RECORDS PROVIDED:
[Start of section]

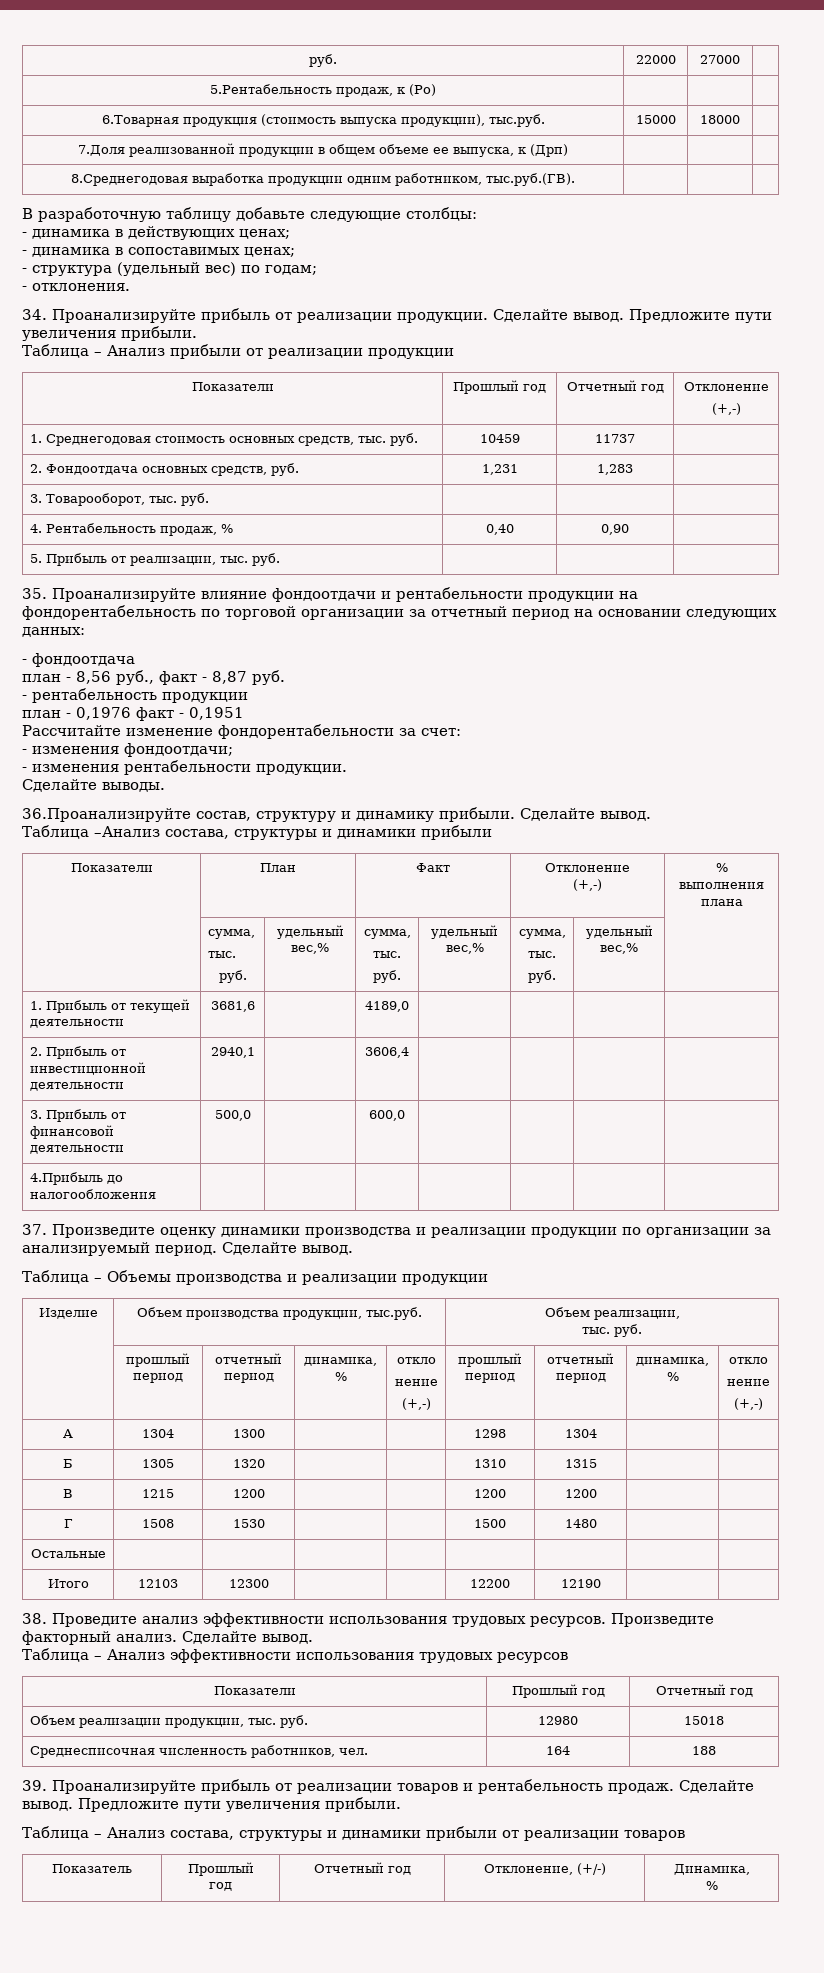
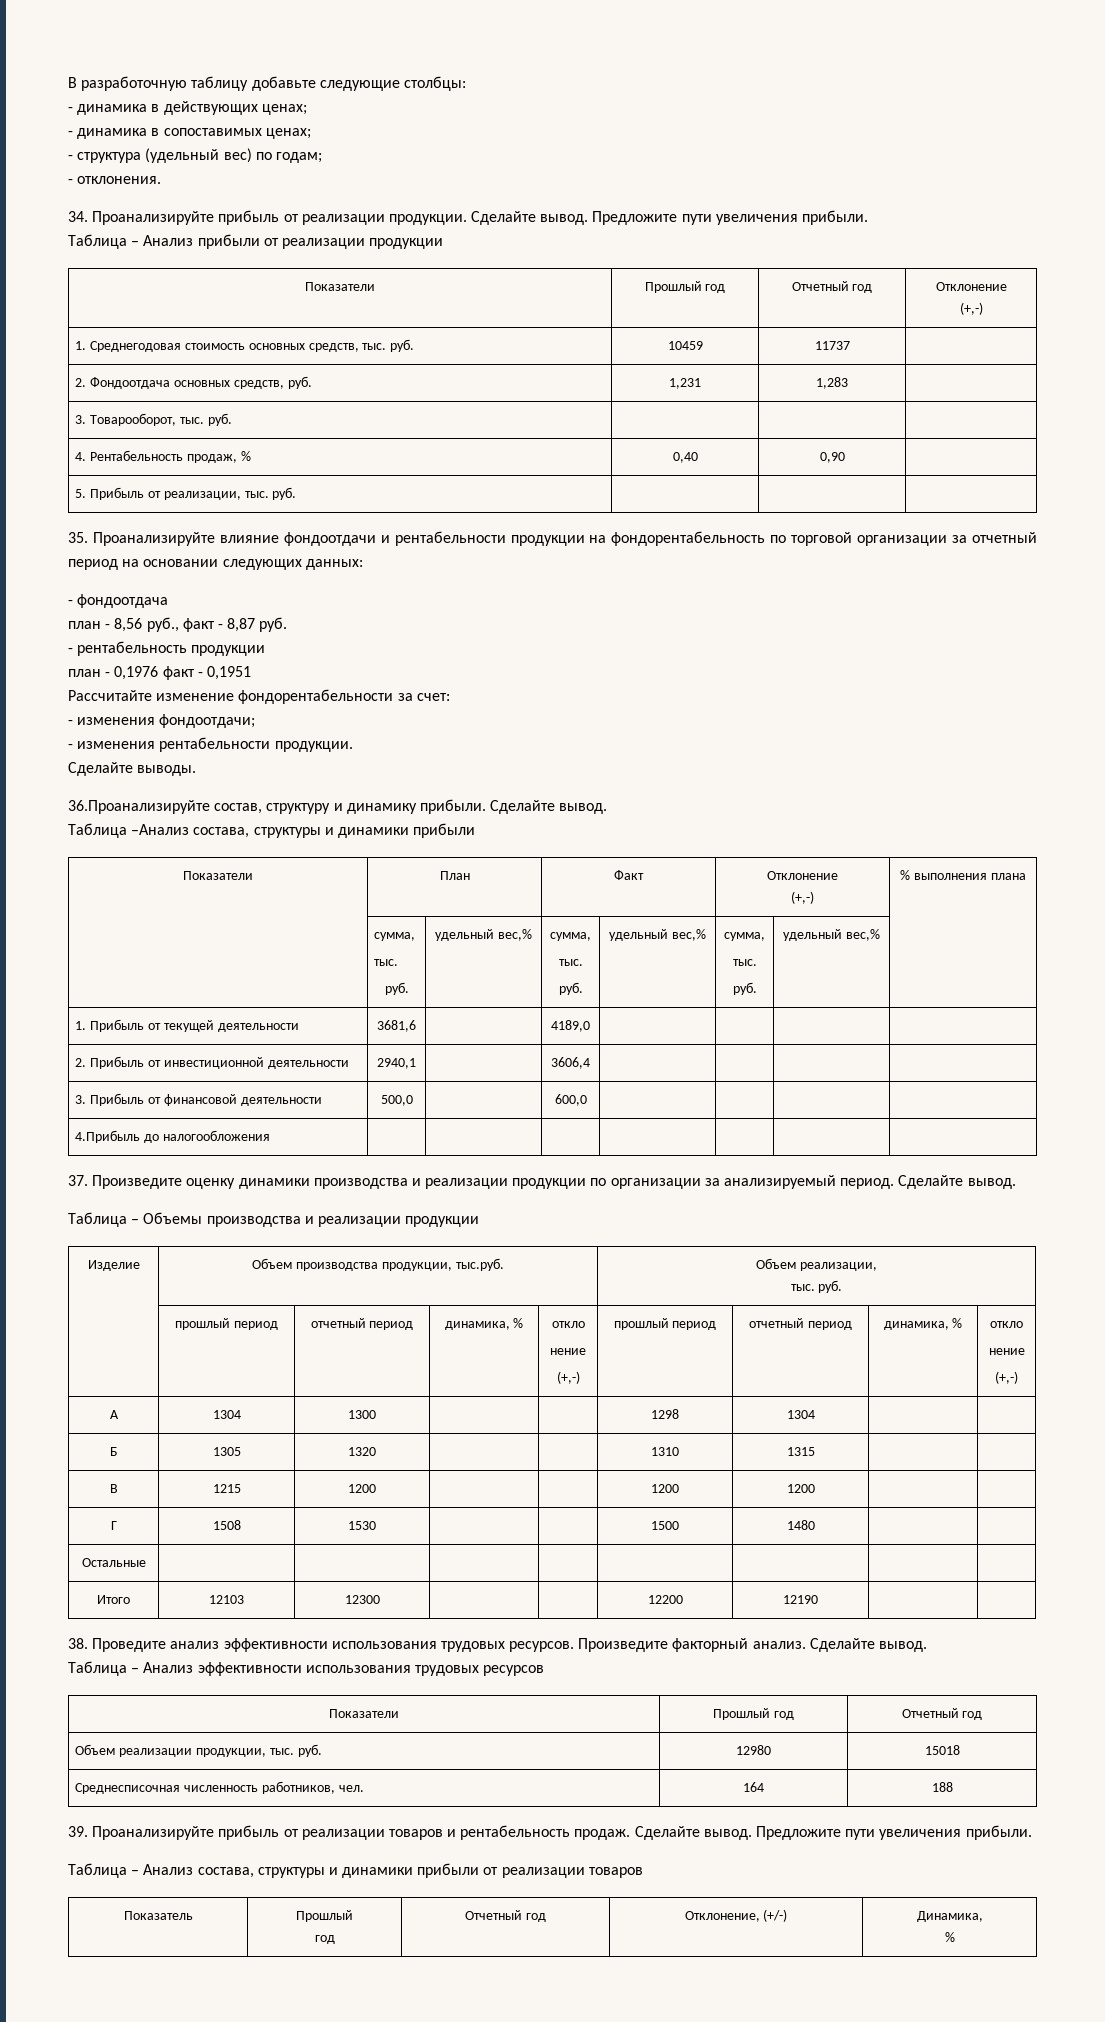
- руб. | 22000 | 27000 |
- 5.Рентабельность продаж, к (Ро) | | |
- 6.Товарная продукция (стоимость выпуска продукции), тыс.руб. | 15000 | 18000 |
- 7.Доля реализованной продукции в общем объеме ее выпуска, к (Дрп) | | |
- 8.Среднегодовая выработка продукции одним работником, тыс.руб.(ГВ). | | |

[End of section]
[Start of section]

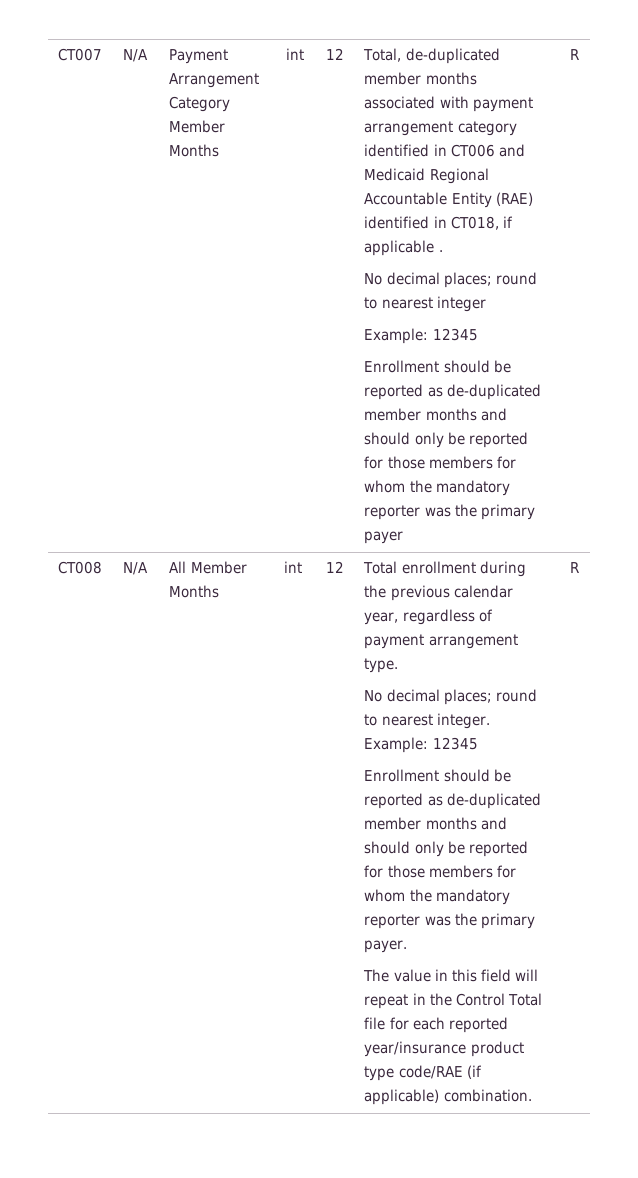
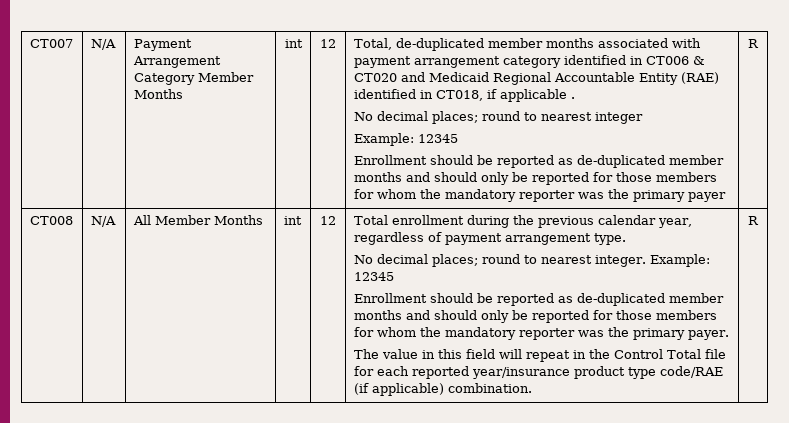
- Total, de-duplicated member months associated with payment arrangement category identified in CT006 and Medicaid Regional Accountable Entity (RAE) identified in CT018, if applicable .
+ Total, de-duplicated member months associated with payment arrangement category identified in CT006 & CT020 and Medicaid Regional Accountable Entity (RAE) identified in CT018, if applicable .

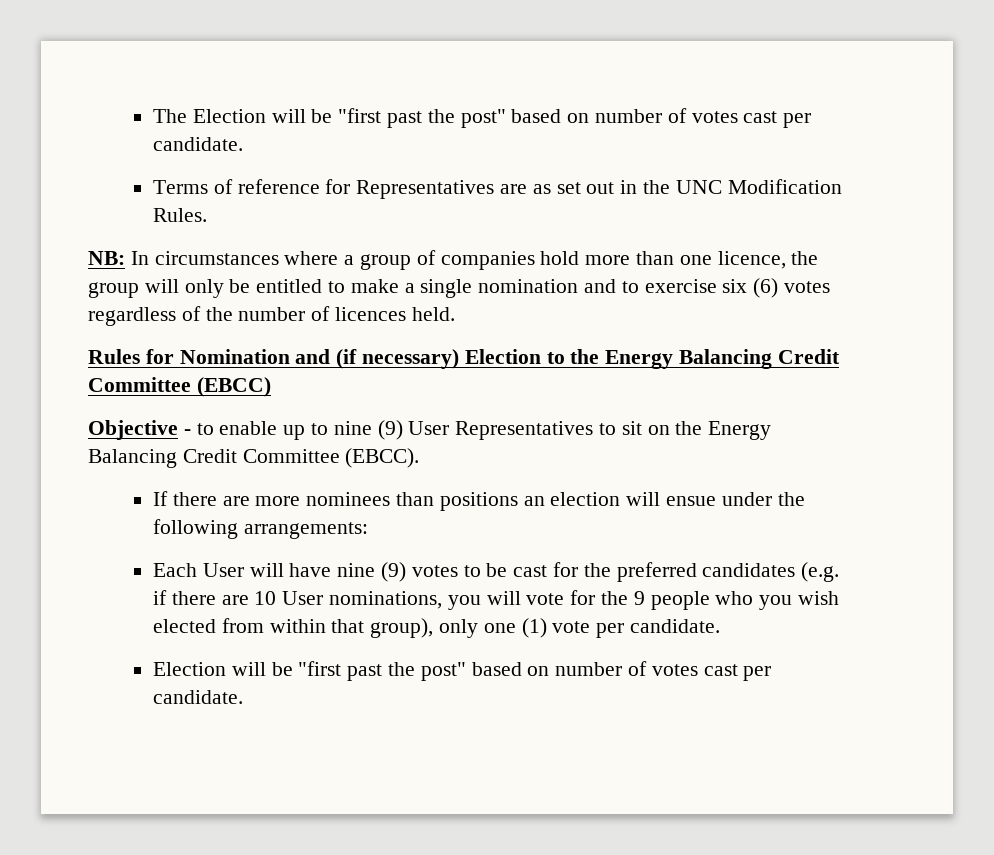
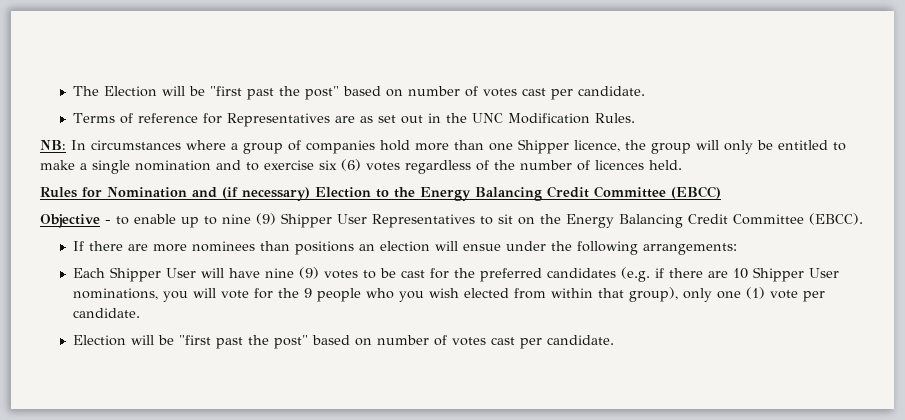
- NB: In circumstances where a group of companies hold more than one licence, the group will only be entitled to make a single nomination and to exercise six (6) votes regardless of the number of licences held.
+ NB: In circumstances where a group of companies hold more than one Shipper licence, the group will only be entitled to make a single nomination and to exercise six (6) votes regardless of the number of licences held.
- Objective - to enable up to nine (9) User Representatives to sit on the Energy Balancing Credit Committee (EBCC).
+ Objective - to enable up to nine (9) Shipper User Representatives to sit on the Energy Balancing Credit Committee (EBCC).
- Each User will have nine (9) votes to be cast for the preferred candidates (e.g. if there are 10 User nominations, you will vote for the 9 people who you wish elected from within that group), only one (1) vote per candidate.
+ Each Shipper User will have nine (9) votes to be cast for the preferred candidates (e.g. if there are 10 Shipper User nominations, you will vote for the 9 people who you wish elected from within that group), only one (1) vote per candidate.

[End of section]
[Start of section]

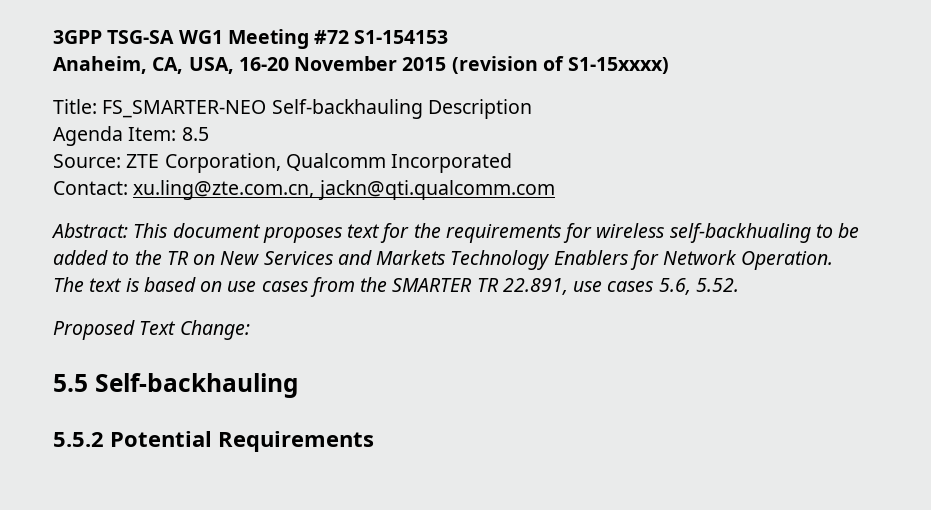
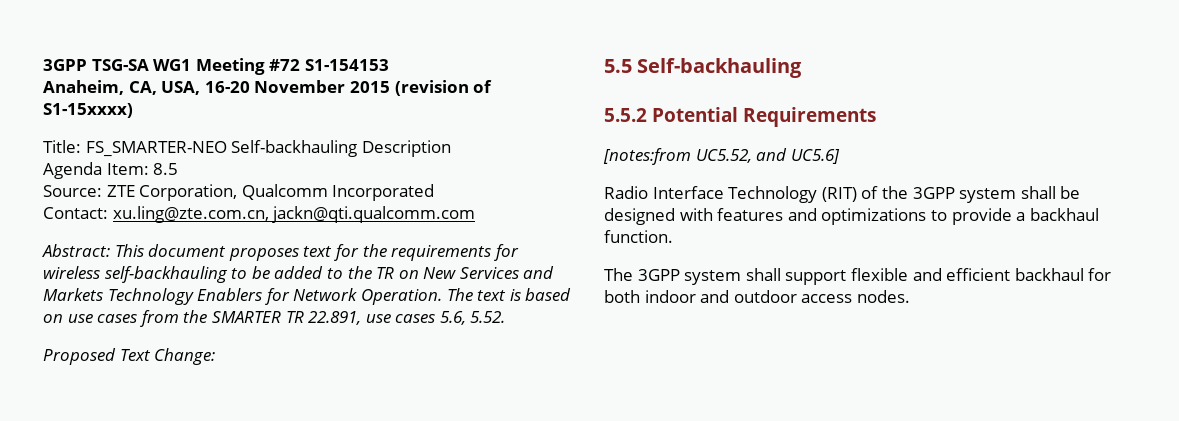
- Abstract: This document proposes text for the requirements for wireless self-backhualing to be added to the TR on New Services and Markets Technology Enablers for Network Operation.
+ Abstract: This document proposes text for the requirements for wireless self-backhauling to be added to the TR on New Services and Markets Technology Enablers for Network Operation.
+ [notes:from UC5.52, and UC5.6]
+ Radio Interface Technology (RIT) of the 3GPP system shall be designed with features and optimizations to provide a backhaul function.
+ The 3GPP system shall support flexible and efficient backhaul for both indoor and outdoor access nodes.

[End of section]

Pull each line containing "circumstances" from the records.

- NB: In circumstances where a group of companies hold more than one licence, the group will only be entitled to make a single nomination and to exercise six (6) votes regardless of the number of licences held.
+ NB: In circumstances where a group of companies hold more than one Shipper licence, the group will only be entitled to make a single nomination and to exercise six (6) votes regardless of the number of licences held.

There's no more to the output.